NMH: A Precis Engine

Posted on: Sun 09 April 2006

Thinking out loud. I'd like an engine that I could give a URL and would return a precis of web documents related to the URL. Sort of like how link:url works on Google and other search engines, except with more smarts. Technorati is in the right direction for blog posts, at least when it actually works. But it doesn't tell you much more than what links to the post and some notion of related links.

This is hard for the entire web of URLs but would be really useful in some restricted domains. For example, what if you had an engine that simply looked for content related to every piece of legislation in the US House and Senate.

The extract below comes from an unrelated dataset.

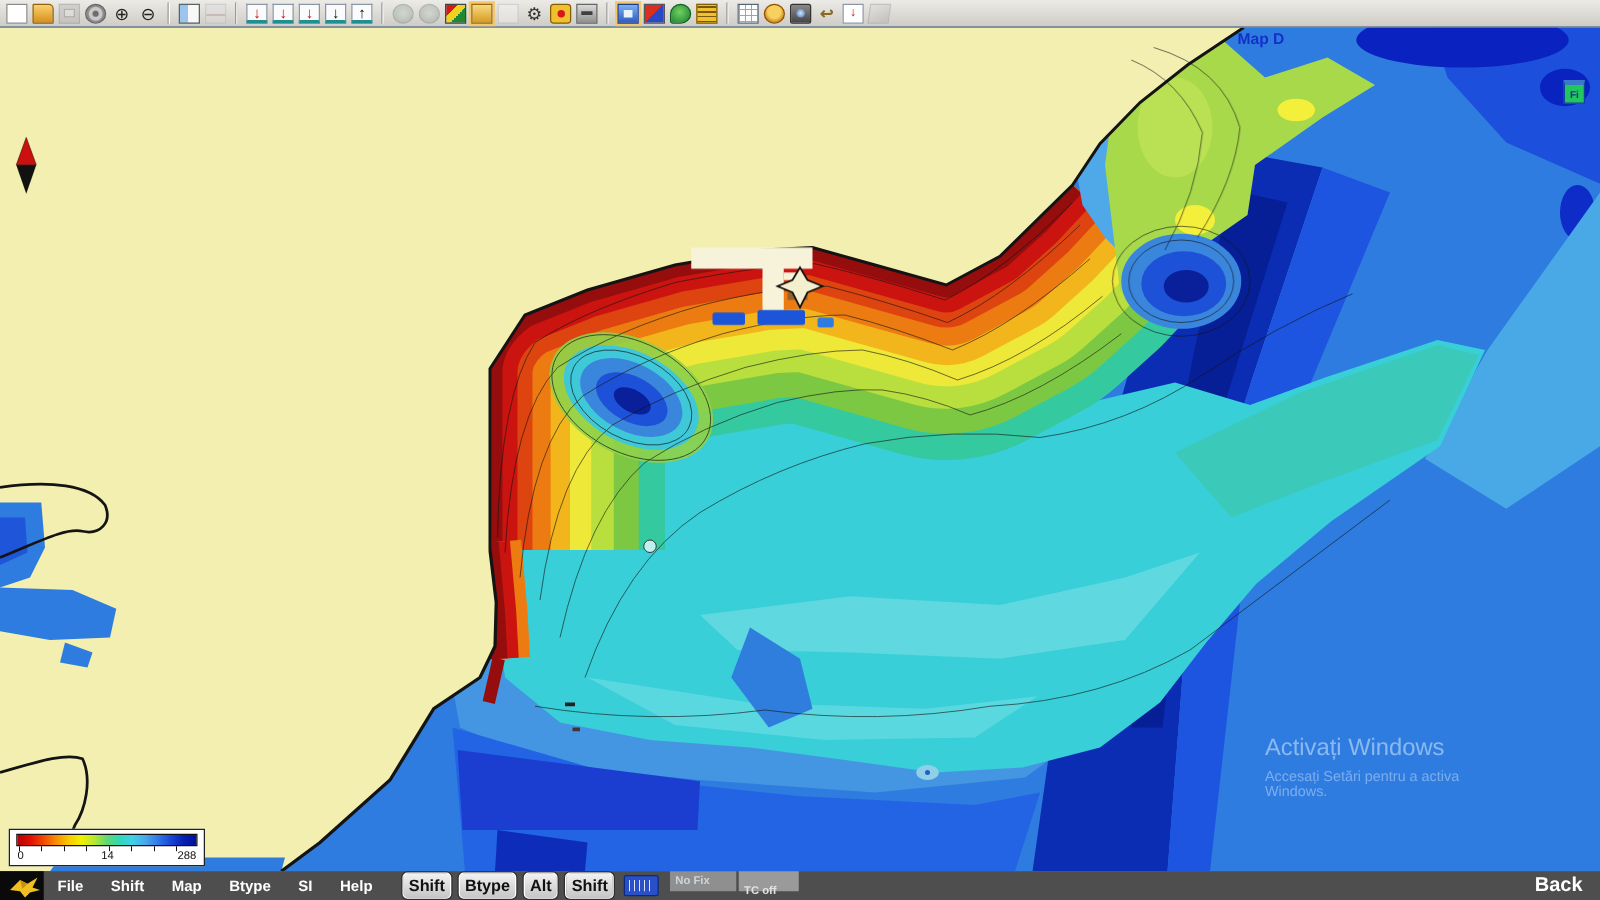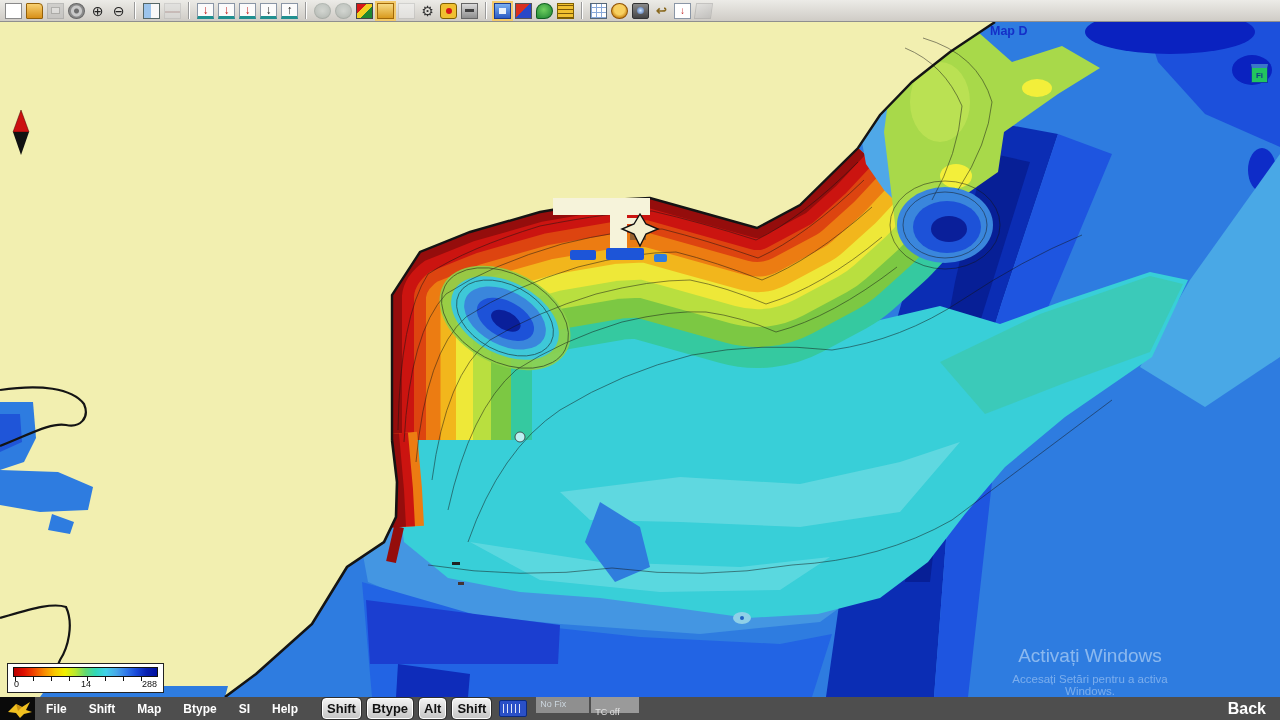"Activați Windows" #watermark { text-align: center -> none; top: 623px -> 566px }
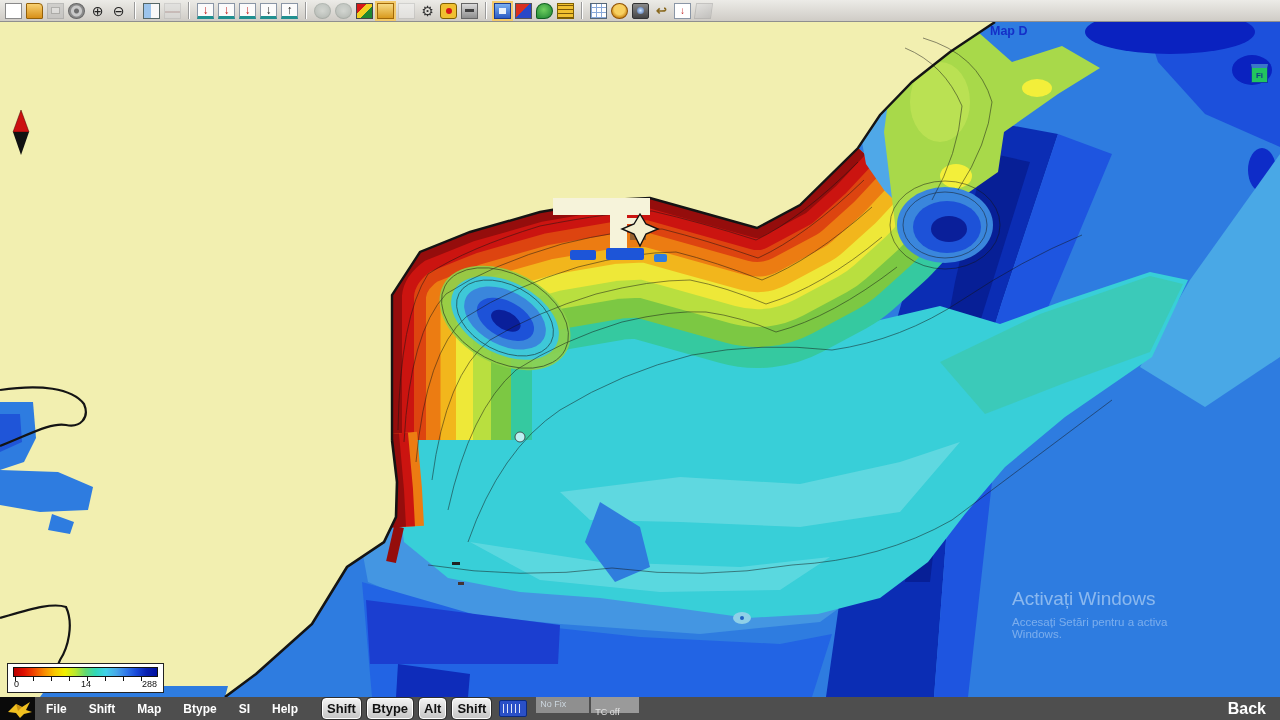"No Fix" .statusbox { font-weight: none -> bold }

Then I just plug in a URL for a particular bill (the engine would have an easily understood way to construct such a URL, e.g. http://example.com/congress/109/house/1234) and get back a page that summarizes related bills, information about the key politicians involved, analysis from government agencies and non-profit institutions, relevant news stories from across the country, and highly relevant content found on the web, including weblogs and other discussion.

Actually, the URLs don't even have to map to documents but relatively obvious concepts, for example stocks.

This precis engine concept relies on focusing the Web to a small, finite set of documents, easily mappable to URLs, and only crawling and searching for information about those documents. The technology is currently well within our reach and reminds me to take a look at what's been happening in the focused crawler community.

Of course, I've sort of reinvented Topix.net, but instead of straight news about a topic, the precis engine would tend towards a Wikipedia page's content, despite using alternative methods to build the encylopedic page.